As Gov. Ron DeSantis takes a break from "political season," new polling from a neighboring state illustrates the tall task when he's back on the trail.
In the latest survey from the University of Georgia School of Public and International Affairs, the Florida Governor has just 15% support among the 807 Peach State Republicans polled.
That puts him 42 points behind Donald Trump, the front-runner who was arrested in that state earlier this month after being accused of trying to overturn 2020 election results. Trump has 57% support.
"The difference between first-place candidate Trump's estimated vote share and second-place candidate DeSantis' estimated vote share, at 41.9, is statistically significant.

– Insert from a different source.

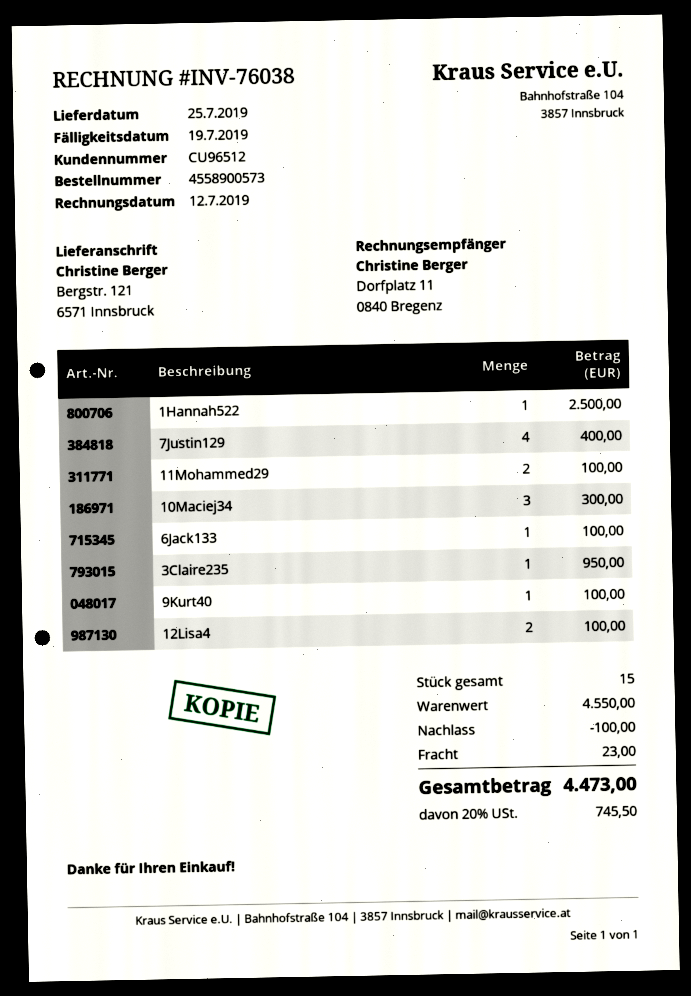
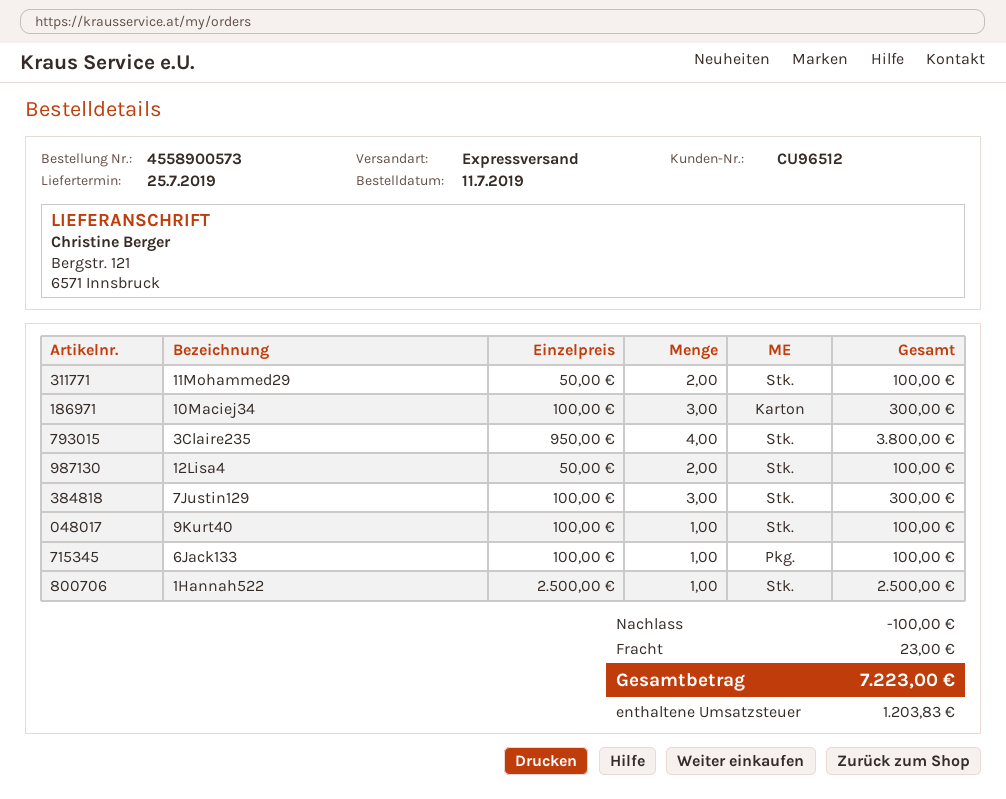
7Justin129: 4 for 400.00 -> 3 for 300.00
3Claire235: 1 for 950.00 -> 4 for 3800.00
tax: 745.50 -> 1203.83
total: 4473.00 -> 7223.00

In plain English, Trump is currently leading DeSantis in the Republican Presidential Primary in Georgia," reads a polling memo.
Georgia is a two-man race. The next leading candidate, former Vice President Mike Pence, has just 4% support.
DeSantis is above 10% with most demographics, but below 20% with all. He does best with voters who have been to graduate school, with more than 18% support among the cerebral set. He does worst with "minority" voters, of whom just 11% back the Florida Governor, and with voters making between $100,000 and $150,000 a year, of whom less than 10% back him.
The Governor campaigned in Georgia this month, where he kissed the ring of the state's leading college football factory.
"I will say as somebody who was born and raised in Florida, the Florida-Georgia game was a little easier lift for us back in the day than it is now. And you Georgians know what I mean," said DeSantis, an alum of Yale University and Harvard Law School.
"So, congratulations on all the success," DeSantis added. "We've done better on almost everything policy-wise. I can point out many things. College football has not necessarily been one of them. So we're trying to turn the corner."
Despite his efforts to ingratiate himself with locals, the new survey is by far the worst for DeSantis in the state.
A May Landmark Communications survey of 800 likely GOP Primary voters showed DeSantis with 32% support, just 8 points behind the former President's 40%.
An April survey by the University of Georgia's School of Public and International Affairs Research Center showed Trump leading in a crowded field, up 51% to 30% over DeSantis. When the matchup was restricted to just Trump and DeSantis, the former President still led by 11 points.
DeSantis had previously seen strength in a number of Georgia polls that tracked a potential head-to-head contest between Trump and him in a hypothetical 2024 Primary, showing a history of strength compared to the former President in the neighboring state. Last year, he warned the state's residents against electing a Democrat Governor.
He did have a line before the November 2022 election warning against electing a recurrent Democratic candidate by suggesting she was a Marxist revolutionary.
"If Stacey Abrams is elected Governor of Georgia, I just want to be honest, that will be a cold war between Florida and Georgia," DeSantis said at a press conference back in the spring. "I can't have (former Cuban leader Raúl) Castro to my south and Abrams to my north, that would be a disaster. So I hope you guys take care of that and we'll end up in good shape."